SIT’s Professor Ian McLoughlin and his team have spent the last two years training AI frameworks to cut out noisy ambient sounds from recorded speech, leaving only the sweet sound of clear voice.

Prof McLoughlin (left) and Dr Ding Zhongqiang from SIT’s Infocomm Technology cluster. (SIT Photo: Keng Photography/Tan Eng Keng)

You are riding the train at peak hour, and a colleague calls you on your mobile phone. He has a question, but with the background noise – the announcements playing, the opening and closing of the doors, and the movement of the train – he cannot really hear your reply. He asks you to speak louder and then louder. By the time the call ends, you both have a minor headache, and everyone on the train knows your business.  

Not being able to hear someone well on the phone sounds like a minor inconvenience, but it is a universal experience shared by city dwellers and one that plays out across multiple scenarios in daily life.

But Professor Ian McLoughlin, Cluster Director of Infocomm Technology at the Singapore Institute of Technology (SIT), has developed a technology that can literally cut through the noise, with help from artificial intelligence (AI).

Known as deep denoising, the technology builds deep learning models that can identify and track background noises and speech during a call. An AI system is then trained to remove the former and denoise while enhancing the latter.

“Noise corrupts speech. If you know what the noise is, you could remove it using a signal processing technique from 20 years ago, without AI. But the problem comes when the noise is unpredictably changing, such as wind sounds, or when you don’t know what the next noise sounds like,” explained Prof McLoughlin.

This is where AI comes in. “AI is very good at identifying and modelling things, even ones it has never ‘heard’ before. If you train an AI to recognise 100 different bell sounds, the AI can model the sound of almost every possible bell,” he added. “We train our denoising AI with thousands of types of speech and noise”.

Filter Out the Noise

Prof McLoughlin and his team have spent the last two years training multiple AI frameworks to identify different types of noise pollution and remove it from speech recordings.This is how it works. AI models designed by the team are trained by iteratively presenting over 50,000 recordings of speech corrupted by different kinds of noise to a model. Simultaneously, they present the same speech free of noise - the gold standard - which is used to adjust the model output to become a bit more like the clean speech. This process, called back propagation, is repeated millions of times. The output becomes better and better until the AI is able to consistently turn noisy speech into clean speech.

Prof McLoughlin and team developed and implemented real-time denoising AI technology to restore clarity to noisy speech. (SIT Photo: Keng Photography/Tan Eng Keng)

The research was done in collaboration with the Singapore branch of a Taiwanese electroacoustic company and supported by AI Singapore, a national programme aimed at enhancing the country’s AI capabilities.
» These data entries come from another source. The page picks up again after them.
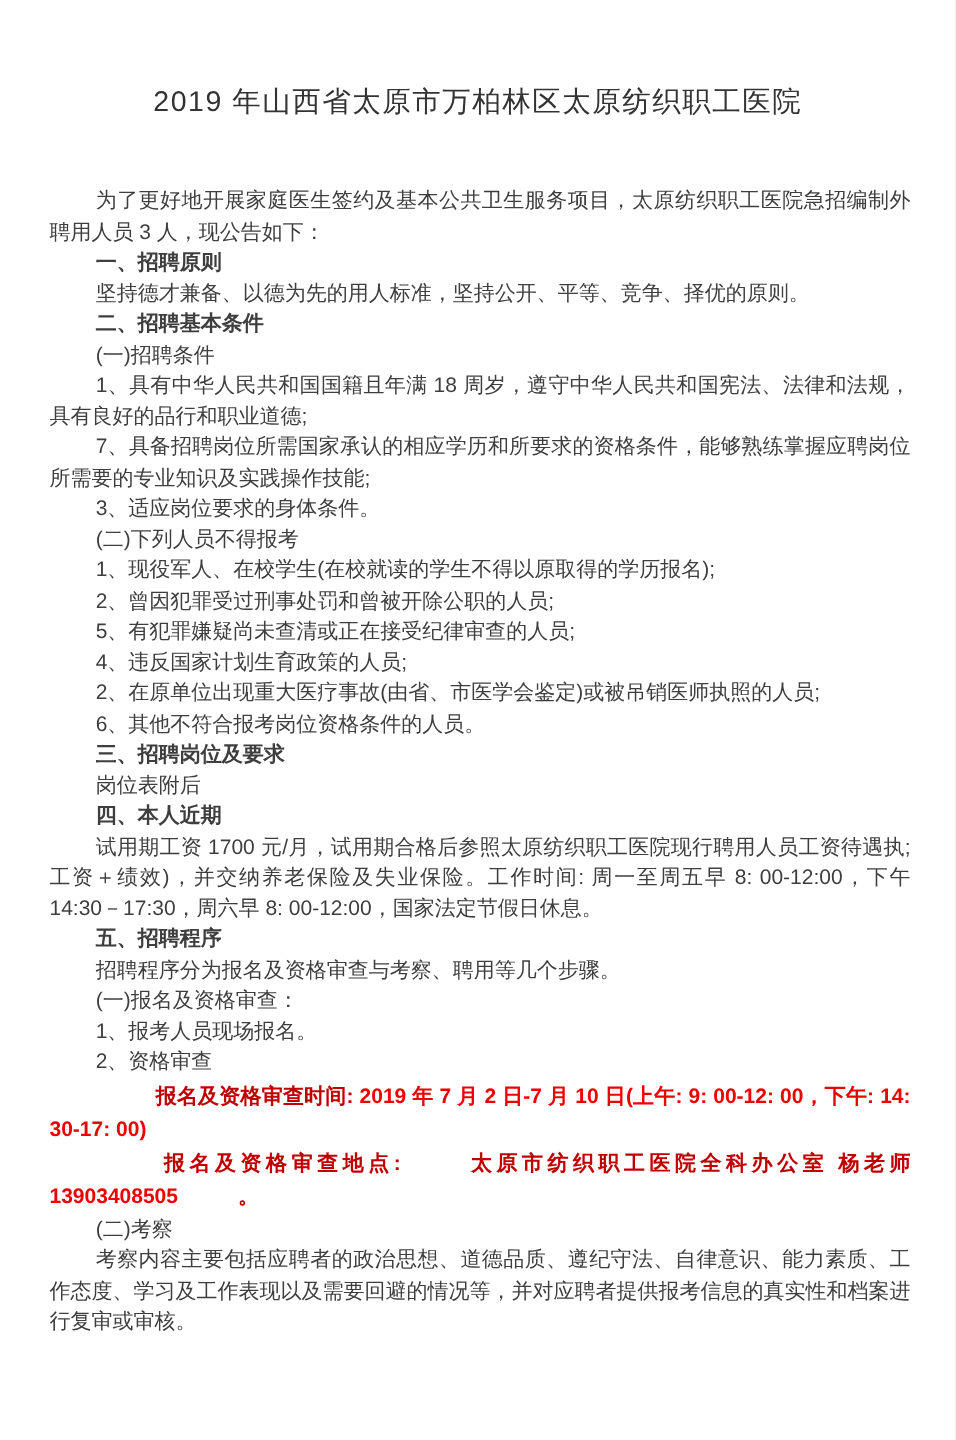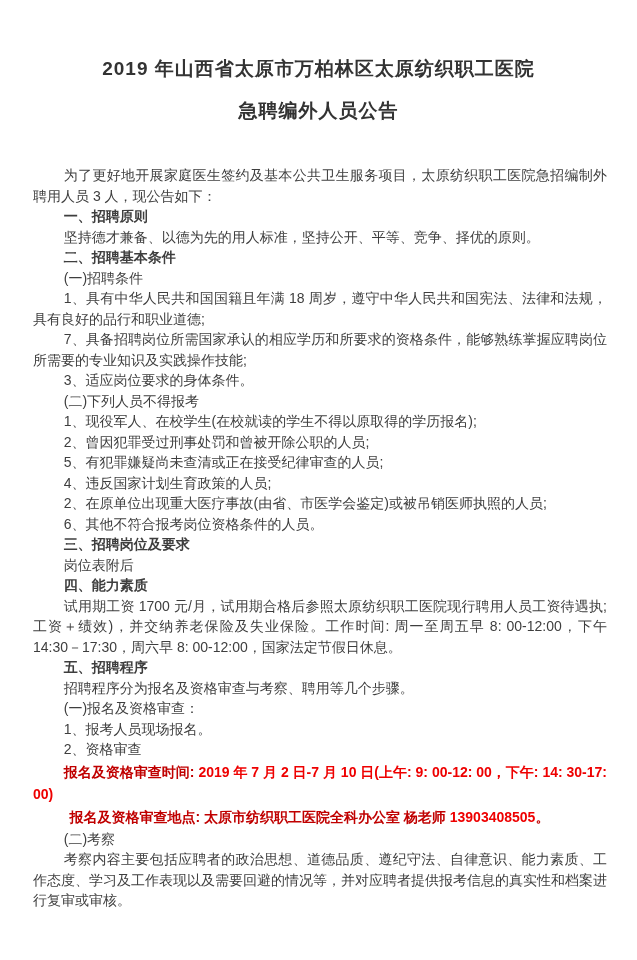--- a/index.html
+++ b/index.html
@@ -13,7 +13,7 @@
     font-family:"Liberation Sans","DejaVu Sans",sans-serif;
   }
   .doc-title{
-    padding-top:48px;text-align:center;font-weight:bold;
+    padding-top:48px;text-align:center;font-weight:normal;
     font-size:19px;line-height:42px;color:var(--title);
     letter-spacing:1px;
   }

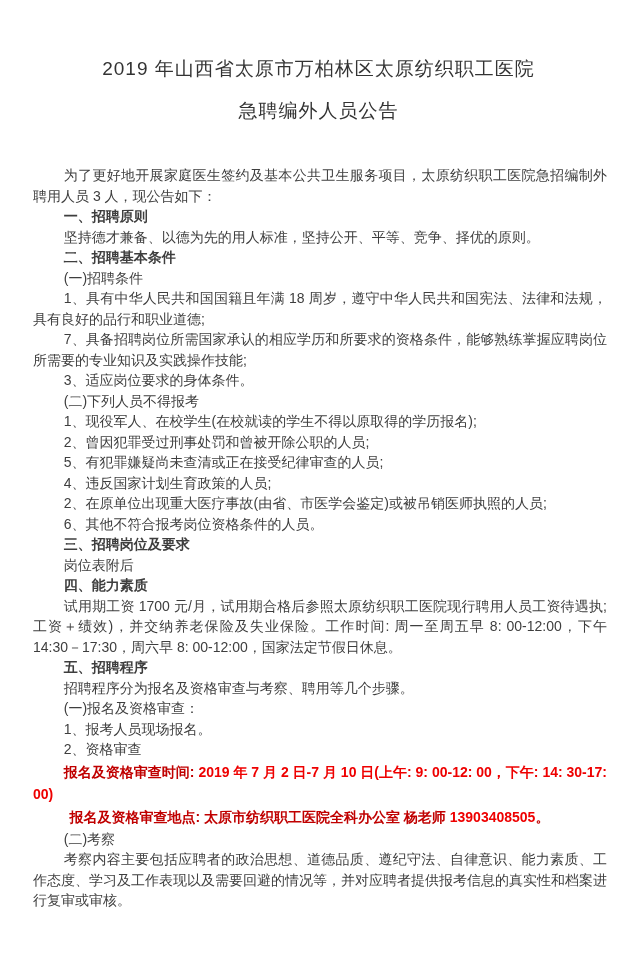--- a/index.html
+++ b/index.html
@@ -35,7 +35,6 @@
 <div class="page">
   <div class="doc-title">
     <div>2019 年山西省太原市万柏林区太原纺织职工医院</div>
-    <div>急聘编外人员公告</div>
   </div>
   <div class="doc-body" id="doc-body">
       <p class="body">为了更好地开展家庭医生签约及基本公共卫生服务项目，太原纺织职工医院急招编制外聘用人员 3 人，现公告如下：</p>

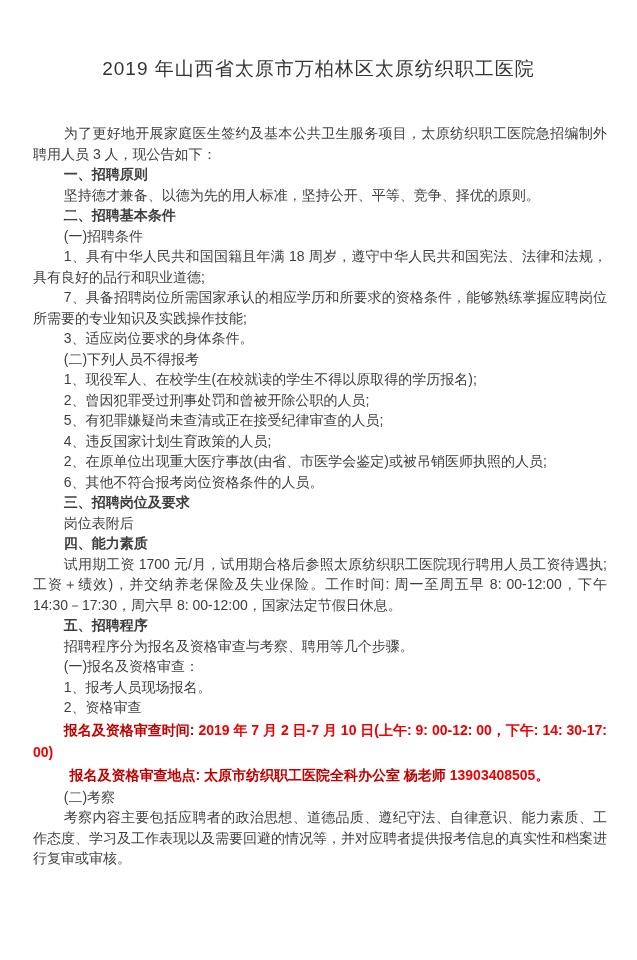--- a/index.html
+++ b/index.html
@@ -54,7 +54,7 @@
       <p class="body">6、其他不符合报考岗位资格条件的人员。</p>
       <p class="heading">三、招聘岗位及要求</p>
       <p class="body">岗位表附后</p>
-      <p class="heading">四、能力素质</p>
+      <p class="heading">四、本人近期</p>
       <p class="body">试用期工资 1700 元/月，试用期合格后参照太原纺织职工医院现行聘用人员工资待遇执;工资＋绩效)，并交纳养老保险及失业保险。工作时间: 周一至周五早 8: 00-12:00，下午 14:30－17:30，周六早 8: 00-12:00，国家法定节假日休息。</p>
       <p class="heading">五、招聘程序</p>
       <p class="body">招聘程序分为报名及资格审查与考察、聘用等几个步骤。</p>

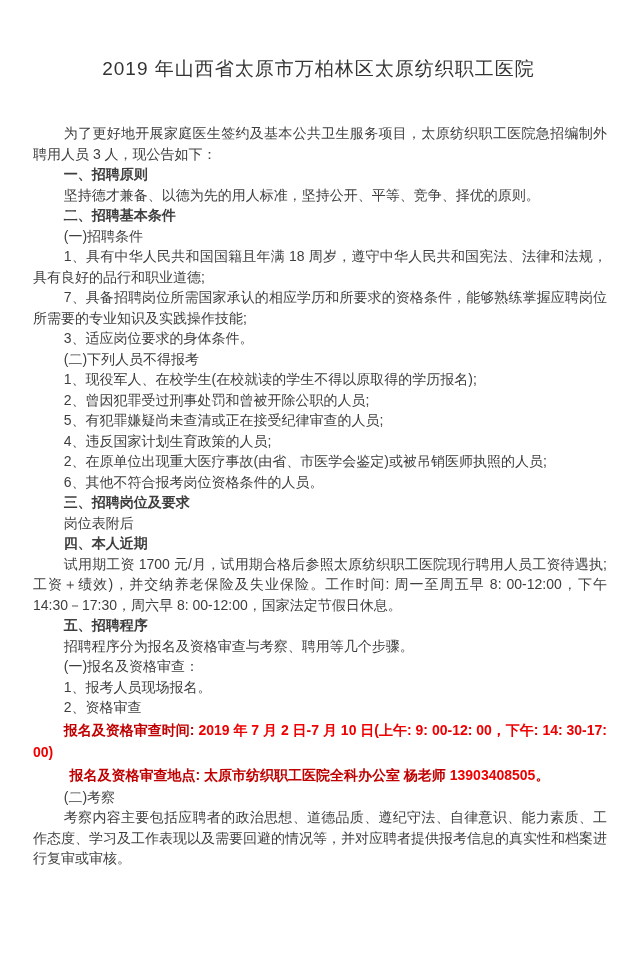--- a/index.html
+++ b/index.html
@@ -26,7 +26,7 @@
   .doc-body p.heading{font-weight:bold;}
   .doc-body p.red{font-weight:bold;line-height:22px;margin:1px 0;}
   .doc-body p.red.extra{text-indent:2.6em;}
-  .red .seg-label{color:var(--red-label);}
+  .red .seg-label{color:var(--red-label);margin-left:40px;}
   .red .seg-value{color:var(--red-value);}
 </style>
 </head>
In all, the team trained nearly a hundred AI frameworks before arriving at the final one. The next challenge was ensuring that the technology could operate on a tiny embedded system, such as that inside portable audio equipment, and work in real-time with no perceptible delay between input and output.

“The AI model worked very well on a desktop computer, which was plugged into a power outlet and had a high-performing GPU (graphics processing unit),” he said. “But we needed to reduce the complexities of the technology and make the algorithm more compact to implement it onto something small.”

Typically, when such technology is pared down, its quality is consequently reduced. But Prof McLoughlin needed the system to continue performing well. This meant they had to rewrite and simplify several mathematical equations within the AI to reduce the number of operating instructions it used to denoise the speech, a process he described as “performing mathematical tricks”.

This allowed the AI’s calculations to perform faster so that when implemented into the small embedded system, it could still denoise speech in real-time while the time delay from input to output, known as latency, was not sacrificed.

Music to the Ears

Having worked on speech and audio technology since 1991 across industries and in several countries, he said advancements in the denoising field have moved rapidly with the AI revolution.

In the 1990s, research in the field primarily focused on ensuring speech was intelligible. For instance, ensuring frontline responders can hear emergency callers well and communicate effectively with their teammates via walkie-talkies.

“Back then, intelligibility was key, not quality of sound. Police officers needed to understand what people were saying when they called in about an emergency. The technology back then was able to do that. But the technology didn’t care if the police officers got a headache after listening to those recordings,” he laughed.

Today, with cutting-edge technology, intelligibility is generally a given, he explained. “And we are now concerned more with quality – how clear something sounds.”

He is in talks with industry partners, ranging from rail companies to the makers of emergency responder communications equipment, to look at how SIT’s proprietary AI-based denoising technology can be licensed for adoption. If this takes off, it could literally be music to customers’ ears.